Records from a data collection:
■ ■ ■ ■ ■

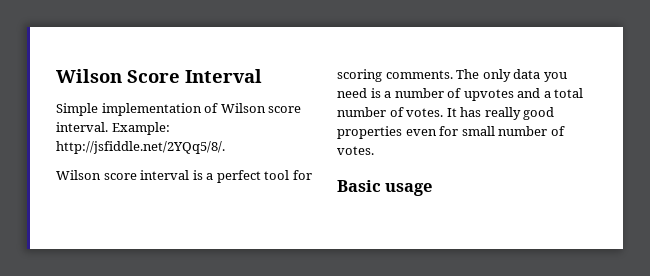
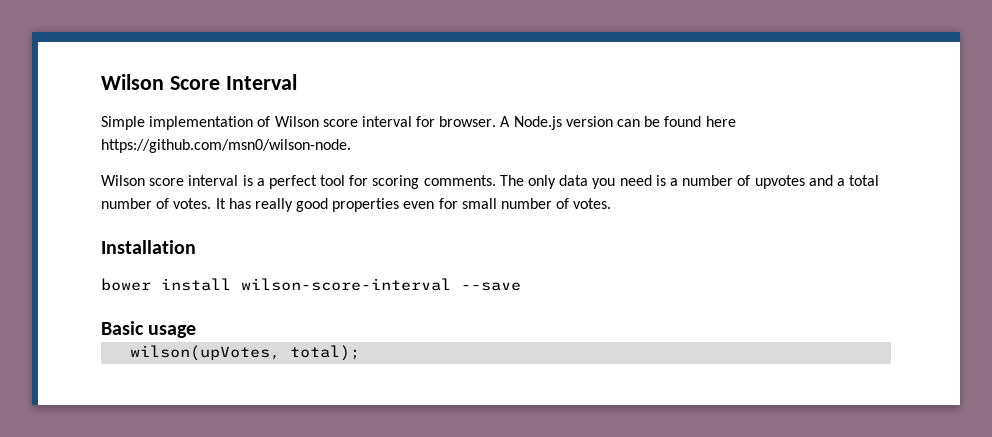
[56,122,170,135] [56,141,225,154] interval. Example: http://jsfiddle.net/2YQq5/8/. -> [361,116,736,130] [101,139,351,153] interval for browser. A Node.js version can be found here https://github.com/msn0/wilson-node.
(374, 150) none -> [101,240,196,254] [101,278,521,291] // Installation // bower install wilson-score-interval --save
(433, 189) none -> [130,345,361,361] // wilson(upVotes, total);

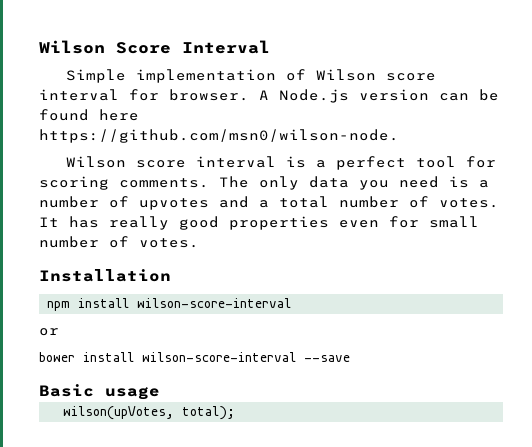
(196, 247) none -> [47,298,292,311] [39,328,59,336] // npm install wilson-score-interval // or

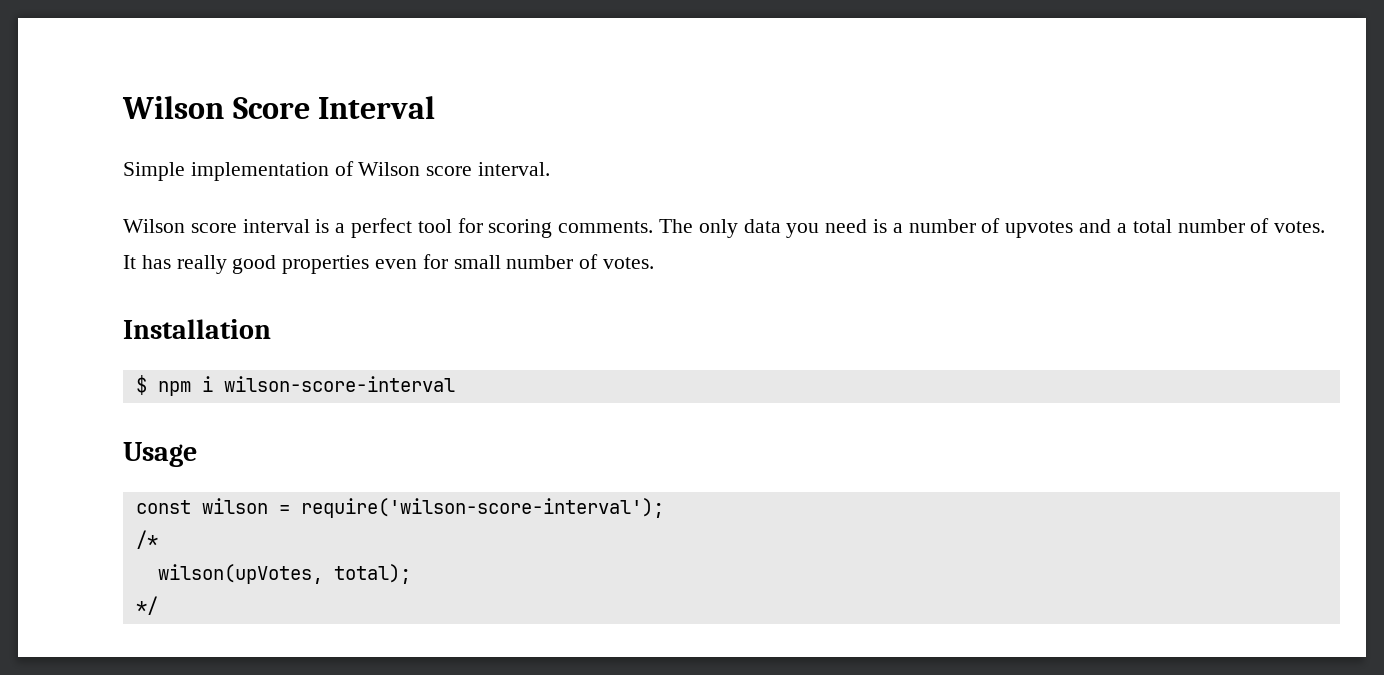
[39,89,499,103] [39,109,139,121] [39,129,399,143] interval for browser. A Node.js version can be found here https://github.com/msn0/wilson-node. -> [478,162,551,176] interval.
[47,298,292,311] [39,328,59,336] [39,352,350,362] [39,384,160,400] npm install wilson-score-interval // or // bower install wilson-score-interval --save // Basic usage -> [135,375,455,396] [123,442,197,467] [135,498,664,518] [135,530,158,549] $ npm i wilson-score-interval // Usage // const wilson = require('wilson-score-interval'); // /*
(236, 413) none -> [135,596,158,615] // */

■ ■ ■ ■ ■

The expected output is every entry above, character for character, with no pictures.

[56,122,170,135] [56,141,225,154] interval. Example: http://jsfiddle.net/2YQq5/8/. -> [361,116,736,130] [101,139,351,153] interval for browser. A Node.js version can be found here https://github.com/msn0/wilson-node.
(374, 150) none -> [101,240,196,254] [101,278,521,291] // Installation // bower install wilson-score-interval --save
(433, 189) none -> [130,345,361,361] // wilson(upVotes, total);

(196, 247) none -> [47,298,292,311] [39,328,59,336] // npm install wilson-score-interval // or

[39,89,499,103] [39,109,139,121] [39,129,399,143] interval for browser. A Node.js version can be found here https://github.com/msn0/wilson-node. -> [478,162,551,176] interval.
[47,298,292,311] [39,328,59,336] [39,352,350,362] [39,384,160,400] npm install wilson-score-interval // or // bower install wilson-score-interval --save // Basic usage -> [135,375,455,396] [123,442,197,467] [135,498,664,518] [135,530,158,549] $ npm i wilson-score-interval // Usage // const wilson = require('wilson-score-interval'); // /*
(236, 413) none -> [135,596,158,615] // */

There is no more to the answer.